Directions for this task >> When you reach the line with "[376,710,474,726] [72,740,205,758] methods." in the data below, begin printing lines exactly, and stop once the line with "[763,356,1106,377] aggregating utils/apply_mask.m" has been printed.

Recorded information Start Marker

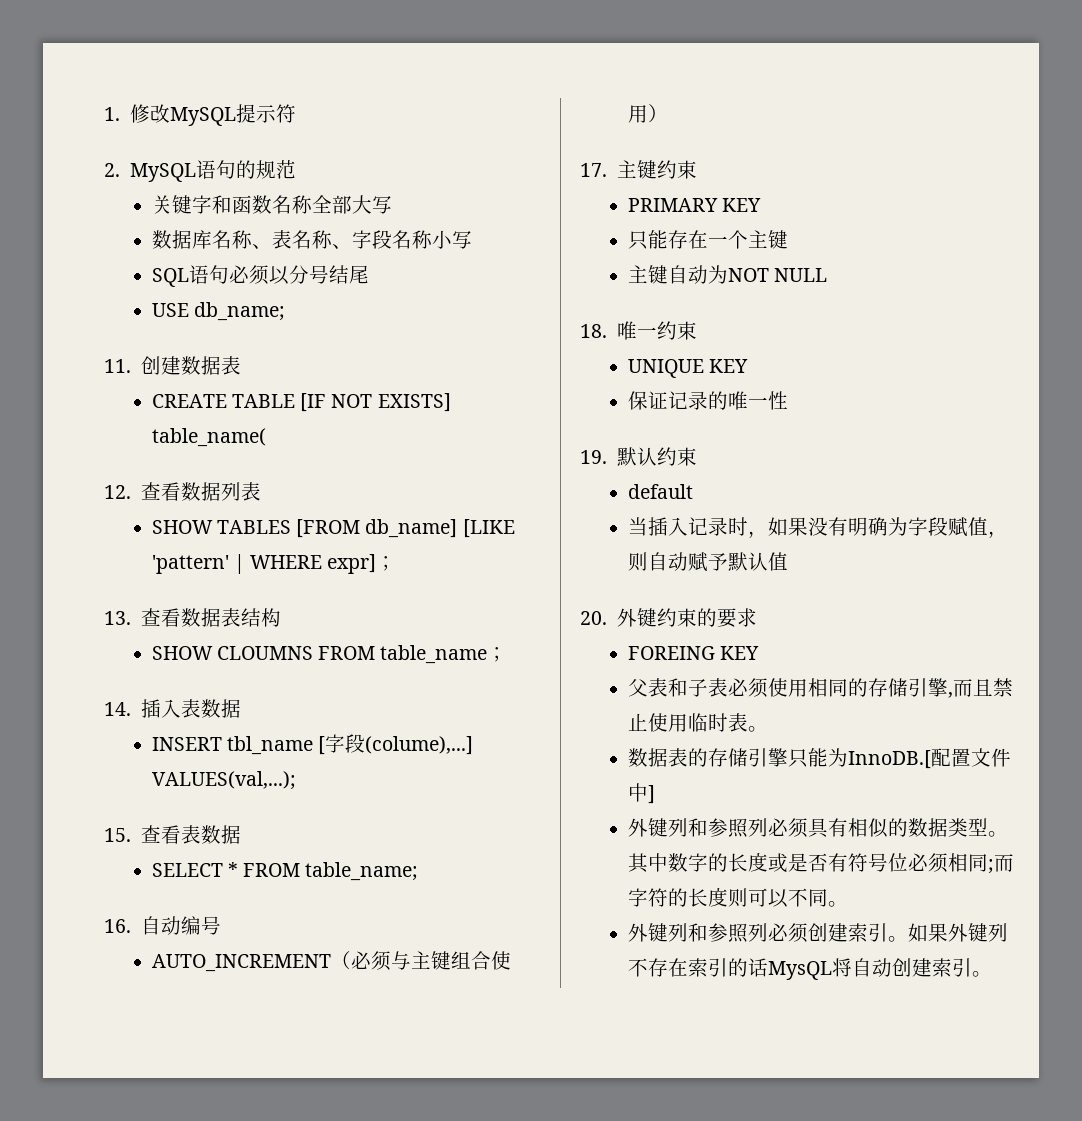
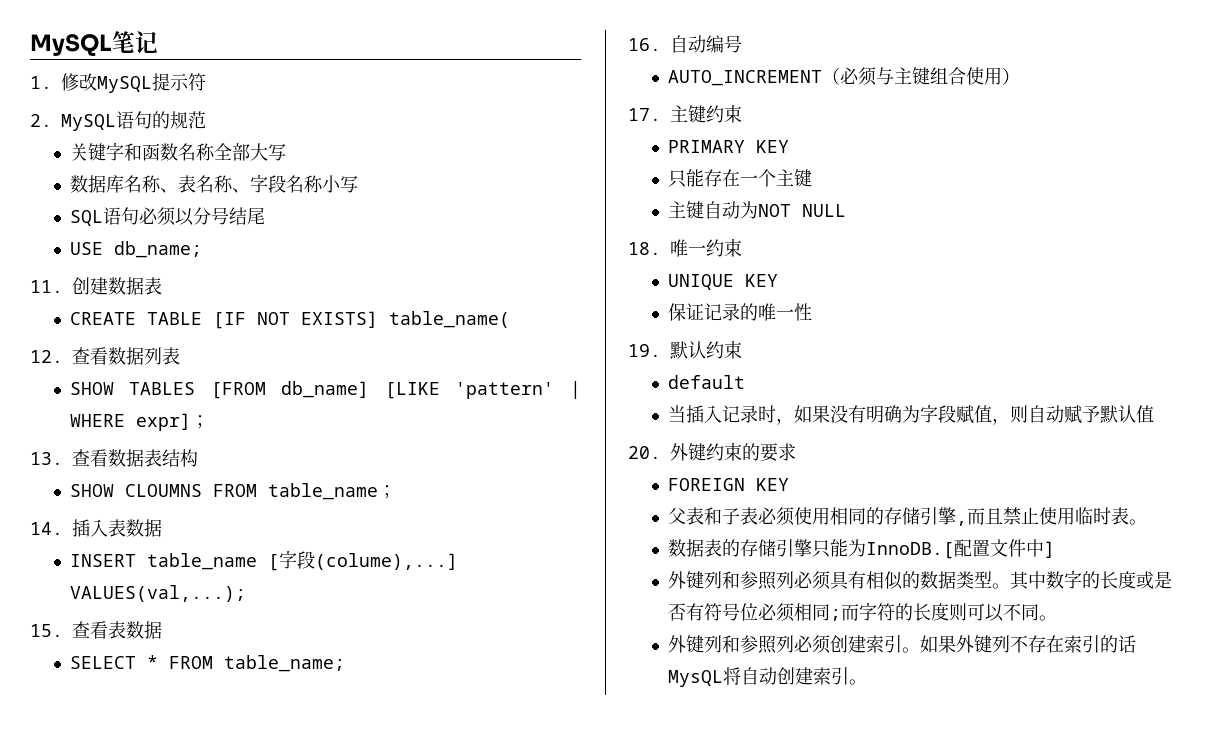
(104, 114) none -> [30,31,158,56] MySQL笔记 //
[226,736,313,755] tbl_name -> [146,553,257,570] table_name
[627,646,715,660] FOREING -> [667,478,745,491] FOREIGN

Recorded information End Marker
Recorded information Start Marker

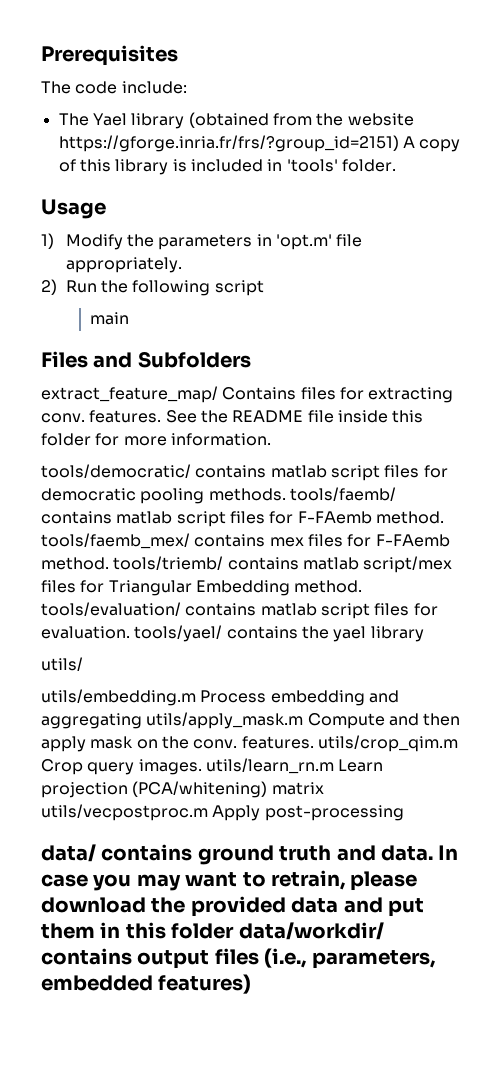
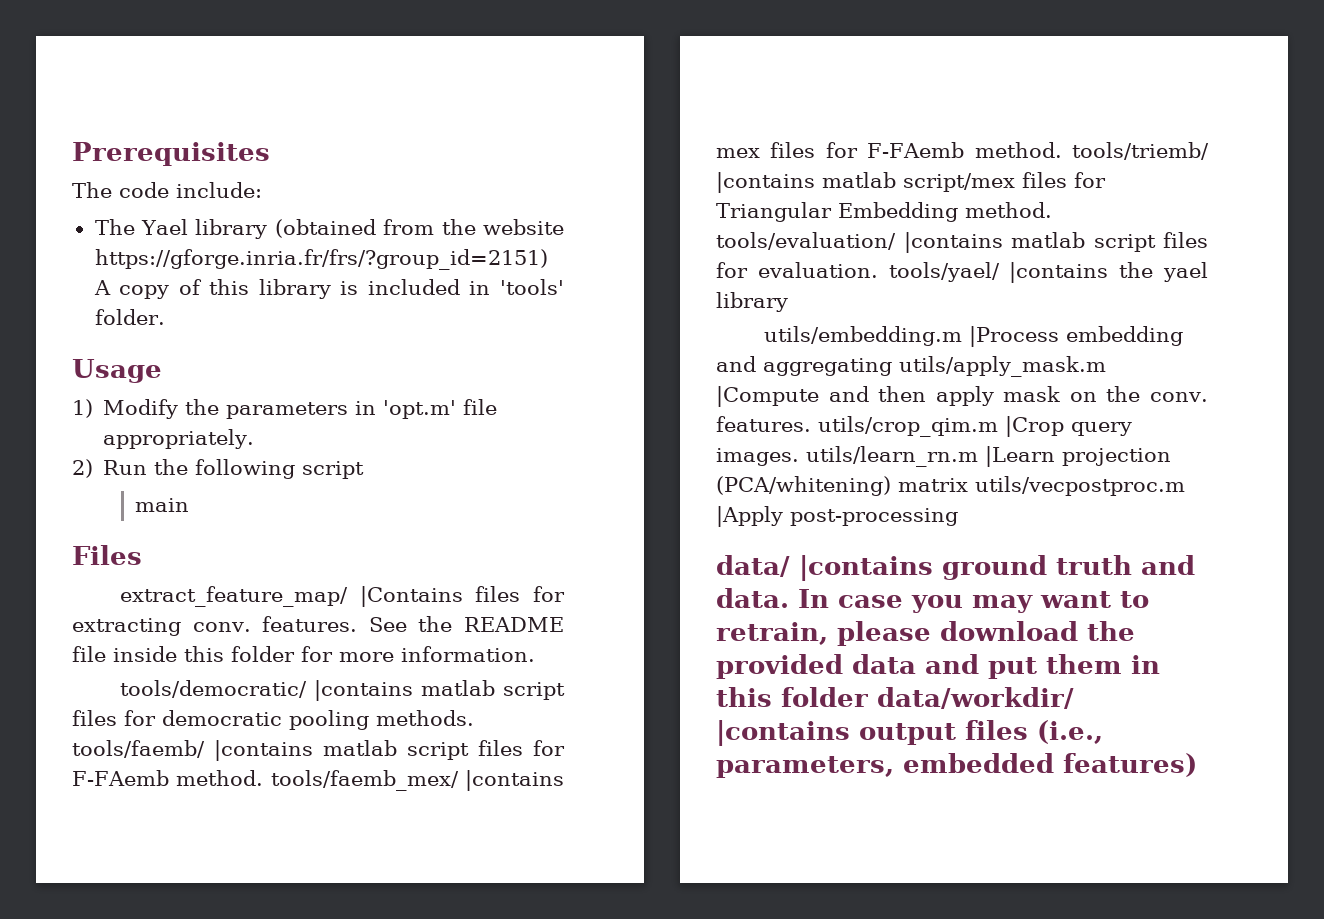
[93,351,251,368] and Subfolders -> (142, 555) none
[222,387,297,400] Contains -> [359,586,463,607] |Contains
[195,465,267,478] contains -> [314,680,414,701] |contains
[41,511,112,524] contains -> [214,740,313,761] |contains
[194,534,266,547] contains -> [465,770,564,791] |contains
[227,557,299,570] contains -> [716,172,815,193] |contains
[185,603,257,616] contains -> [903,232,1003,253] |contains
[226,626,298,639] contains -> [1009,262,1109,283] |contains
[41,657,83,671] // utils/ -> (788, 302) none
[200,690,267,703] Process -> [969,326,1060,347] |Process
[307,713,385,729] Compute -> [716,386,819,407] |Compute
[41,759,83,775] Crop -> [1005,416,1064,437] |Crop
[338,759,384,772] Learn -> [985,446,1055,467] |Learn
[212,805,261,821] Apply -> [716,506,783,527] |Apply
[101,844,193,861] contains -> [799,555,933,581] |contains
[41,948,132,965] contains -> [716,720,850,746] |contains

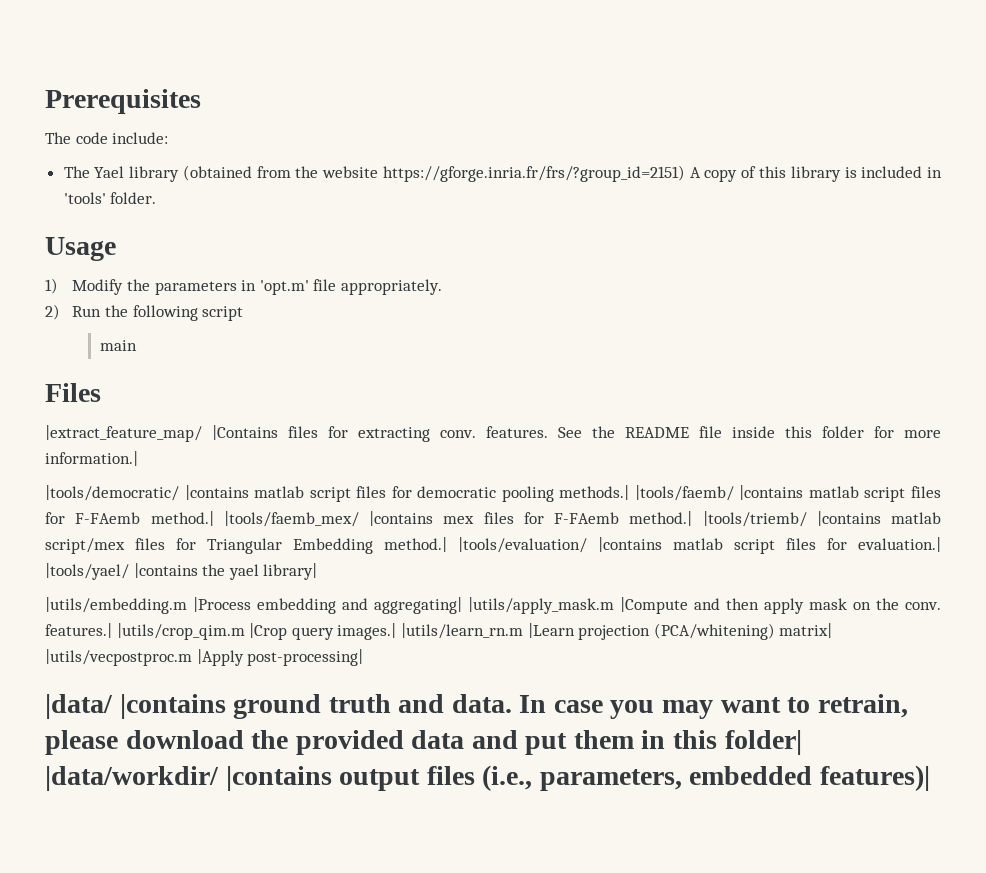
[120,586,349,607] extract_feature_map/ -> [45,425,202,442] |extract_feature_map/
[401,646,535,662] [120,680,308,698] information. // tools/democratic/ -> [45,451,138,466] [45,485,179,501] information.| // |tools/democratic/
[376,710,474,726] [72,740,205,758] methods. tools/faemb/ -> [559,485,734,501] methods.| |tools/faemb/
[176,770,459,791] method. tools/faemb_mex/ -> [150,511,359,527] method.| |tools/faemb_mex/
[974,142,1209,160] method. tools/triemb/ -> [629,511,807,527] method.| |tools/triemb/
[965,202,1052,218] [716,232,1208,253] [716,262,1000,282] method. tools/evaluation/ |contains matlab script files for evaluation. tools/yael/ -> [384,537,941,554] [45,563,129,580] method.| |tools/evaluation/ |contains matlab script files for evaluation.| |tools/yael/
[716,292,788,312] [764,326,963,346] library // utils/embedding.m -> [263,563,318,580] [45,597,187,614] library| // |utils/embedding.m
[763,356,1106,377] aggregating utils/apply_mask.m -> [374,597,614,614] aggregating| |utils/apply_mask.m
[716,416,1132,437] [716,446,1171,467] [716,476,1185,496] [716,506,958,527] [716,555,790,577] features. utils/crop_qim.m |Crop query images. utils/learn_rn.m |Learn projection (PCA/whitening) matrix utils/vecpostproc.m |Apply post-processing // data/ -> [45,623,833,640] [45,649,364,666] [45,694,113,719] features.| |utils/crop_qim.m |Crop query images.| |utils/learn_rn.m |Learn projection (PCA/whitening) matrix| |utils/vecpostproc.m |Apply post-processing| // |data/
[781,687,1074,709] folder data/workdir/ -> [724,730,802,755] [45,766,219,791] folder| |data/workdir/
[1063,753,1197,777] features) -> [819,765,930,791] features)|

Recorded information End Marker
Recorded information Start Marker

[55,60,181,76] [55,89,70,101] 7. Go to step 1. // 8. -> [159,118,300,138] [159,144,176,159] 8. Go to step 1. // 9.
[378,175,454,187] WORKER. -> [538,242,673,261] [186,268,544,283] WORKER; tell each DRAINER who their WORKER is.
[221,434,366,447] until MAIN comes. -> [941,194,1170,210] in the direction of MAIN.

Recorded information End Marker

Solution to this exercise >>
[376,710,474,726] [72,740,205,758] methods. tools/faemb/ -> [559,485,734,501] methods.| |tools/faemb/
[176,770,459,791] method. tools/faemb_mex/ -> [150,511,359,527] method.| |tools/faemb_mex/
[974,142,1209,160] method. tools/triemb/ -> [629,511,807,527] method.| |tools/triemb/
[965,202,1052,218] [716,232,1208,253] [716,262,1000,282] method. tools/evaluation/ |contains matlab script files for evaluation. tools/yael/ -> [384,537,941,554] [45,563,129,580] method.| |tools/evaluation/ |contains matlab script files for evaluation.| |tools/yael/
[716,292,788,312] [764,326,963,346] library // utils/embedding.m -> [263,563,318,580] [45,597,187,614] library| // |utils/embedding.m
[763,356,1106,377] aggregating utils/apply_mask.m -> [374,597,614,614] aggregating| |utils/apply_mask.m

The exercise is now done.